Поляк, по Достоевскому, суетлив, чванлив, труслив; немец хоть и добродушен и добропорядочен, но туп, как неотесанная колода; в противоположность ему француз смышлен и ловок, но зато пуст, как дырявый мешок; не чета французу — англичанин, на которого можно положиться, как на каменную гору, но упаси Бог искать в нем ума; швейцарец — тот просто «ослик», а турок или татарин — что, впрочем, может быть хуже татарина: «Шурум-бурум»?.. Но что всего печальнее: если они вместе и каждый из них порознь осуждены историей на неизбежную гибель, над всеми произнесен окончательный приговор. Потому что есть лишь один народ на свете, которому принадлежит будущее, который призван владеть миром и спасти его: народ русский, народ-богоносец [ШТЕЙНБЕРГ (I). С. 71].

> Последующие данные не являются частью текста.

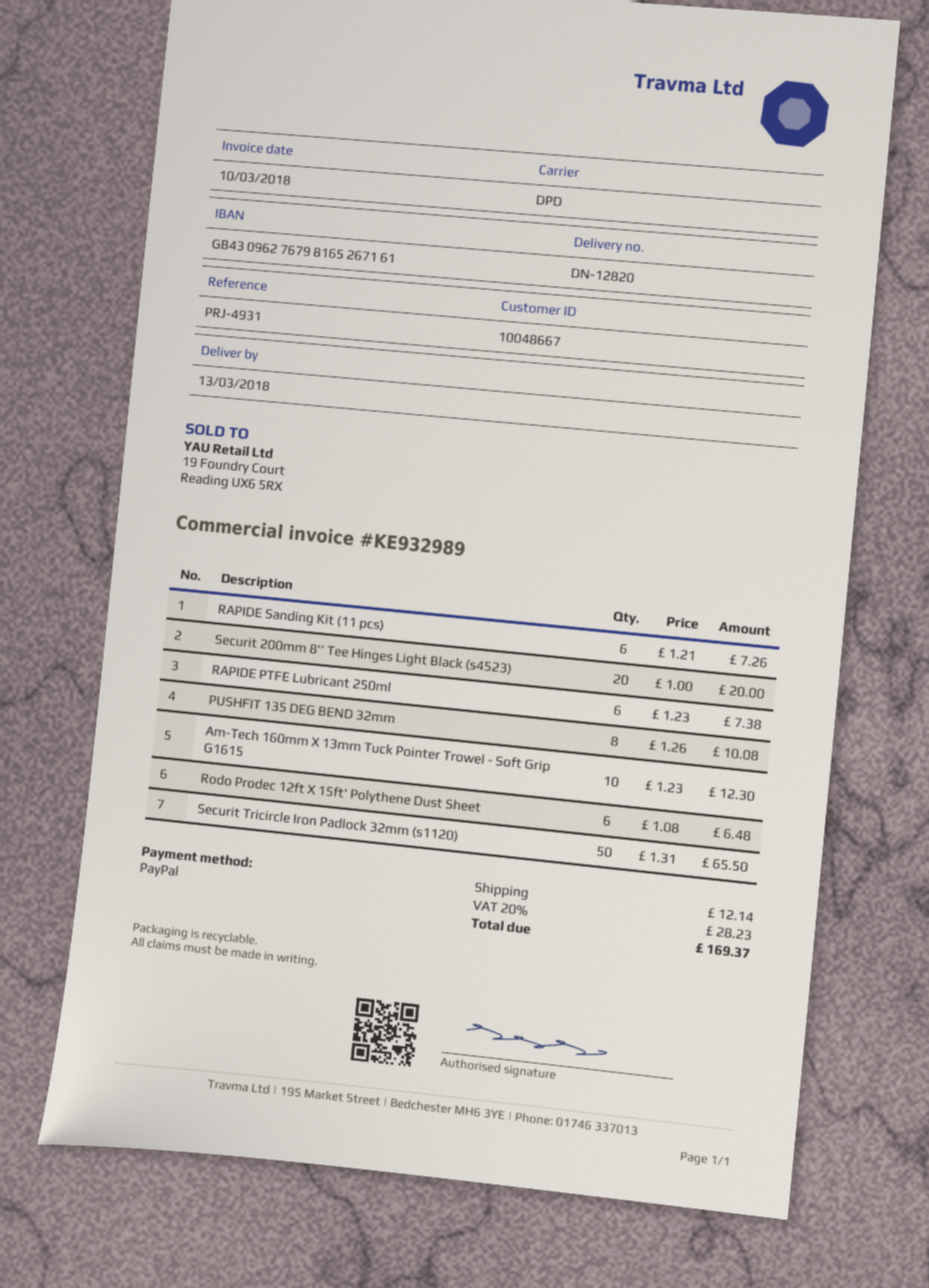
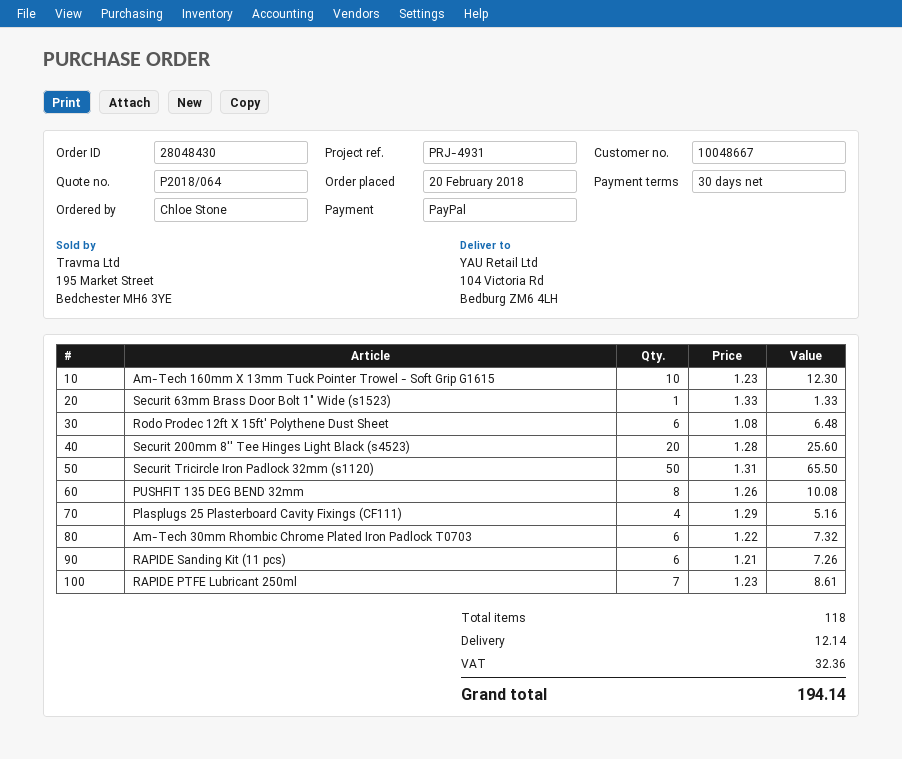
Securit 200mm 8'' Tee Hinges Light Black (s4523): 20 x 1.00 = 20.00 -> 20 x 1.28 = 25.60
RAPIDE PTFE Lubricant 250ml: 6 x 1.23 = 7.38 -> 7 x 1.23 = 8.61
Securit 63mm Brass Door Bolt 1" Wide (s1523): none -> 1 x 1.33 = 1.33
Plasplugs 25 Plasterboard Cavity Fixings (CF111): none -> 4 x 1.29 = 5.16
Am-Tech 30mm Rhombic Chrome Plated Iron Padlock T0703: none -> 6 x 1.22 = 7.32
tax: 28.23 -> 32.36
total: 169.37 -> 194.14

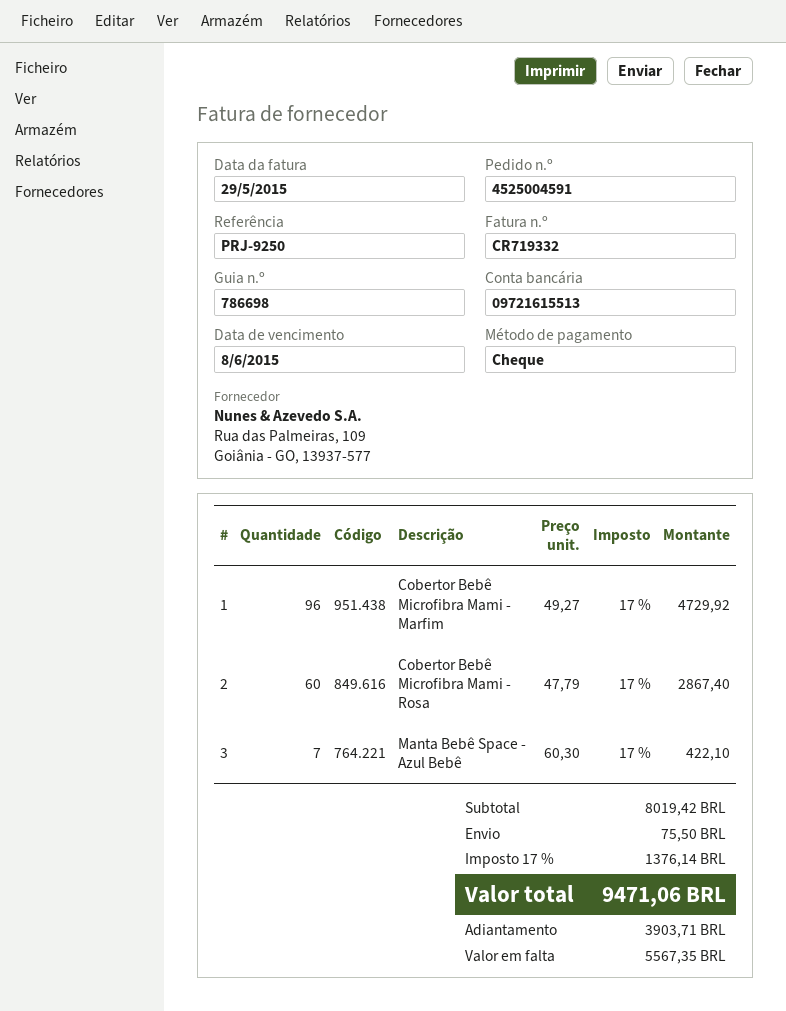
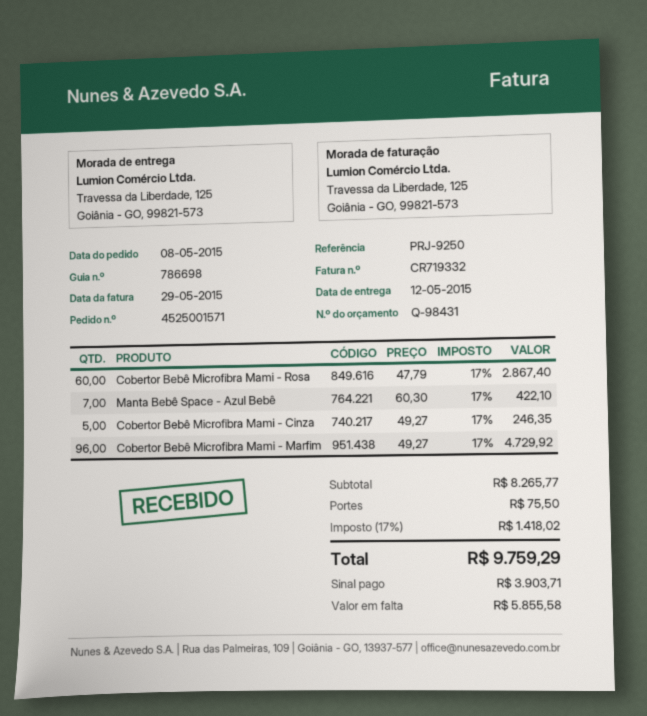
order number: 4525004591 -> 4525001571
Cobertor Bebê Microfibra Mami - Cinza: none -> 5 x 49.27 = 246.35
subtotal: 8019.42 -> 8265.77
tax: 17% = 1376.14 -> 17% = 1418.02
total: 9471.06 -> 9759.29
balance: 5567.35 -> 5855.58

Определив таким образом позицию Достоевского в национальном вопросе, Штейнберг, в отличие от Бердяева, отнюдь не осуждает ее как манифестацию оголтелого шовинизма, в корне противную той правде Христовой, о которой экстатически вещает Достоевский. Напротив, самым парадоксальным образом он увязывает все проявления ксенофобии писателя с презумпцией «избранности» ветхозаветного Израиля — «народа Божьего»:

От еврейского народа, от величавого памятника его древности, от Библии, думается ему, унаследовал он свою направляющую идею: свой мессианизм, веру в богоизбранность русского народа, религию «русского Бога» (выражение Достоевского в письме к Майкову) <…>.

На этом основании Штейнберг красочно живописует картину духовных страстей «тайновидца, черпавшего мудрость свою почти исключительно из собственного своего сердца». В ней, по его мнению,

«антисемитизм» Достоевского раскрывается перед нами как другая, как оборотная сторона и истинное основание собственного его «иудаизма».

То очевидное обстоятельство, что идеологема «религия “русского Бога»” — суть языческое отпадение от христианства,

«где нет ни Еллина, ни Иудея, ни обрезания, ни необрезания, варвара, Скифа, раба, свободного, но все и во всем Христос» — то есть, Христос да будет для вас все, — и достоинство, и род, и во всех вас — Он сам. Или же нечто другое говорит, именно: все вы сделались одним Христом, будучи телом Его[528].

— Штейнберга, мыслителя «иудейской закваски», никак не занимало. Его интересует другое — то, что касается рассуждений о чуждости и несовместимости русского и еврейского народов, причем именно в том контексте, который Достоевскому виделся самым важным — понимание русской национальной идеи как мессианской.

Именно русский народ, отмеченный «всечеловеческим и истинно христианским духом», соответствует идее избранности[529]. «Заветнейшую мессианскую думу» несут его герои. Шатов в «Бесах» провозглашает: «Истинно великий народ никогда не может примириться с второстепенною ролью в человечестве, или даже с первостепенною, а непременно и исключительно с первою». Но «избранным» может быть только один народ, а другой — н все эти «жиды», «жидки» и «жидишки» — лишний. «Хоть и есть, но как будто их нет». «Этнографическая пыль», — говорит Шатов. Писателя, верящего в «право России на Константинополь», на Палестину, которая «уже и сейчас как бы русская земля», терзало, что Россия пока не выполняет своего предназначения.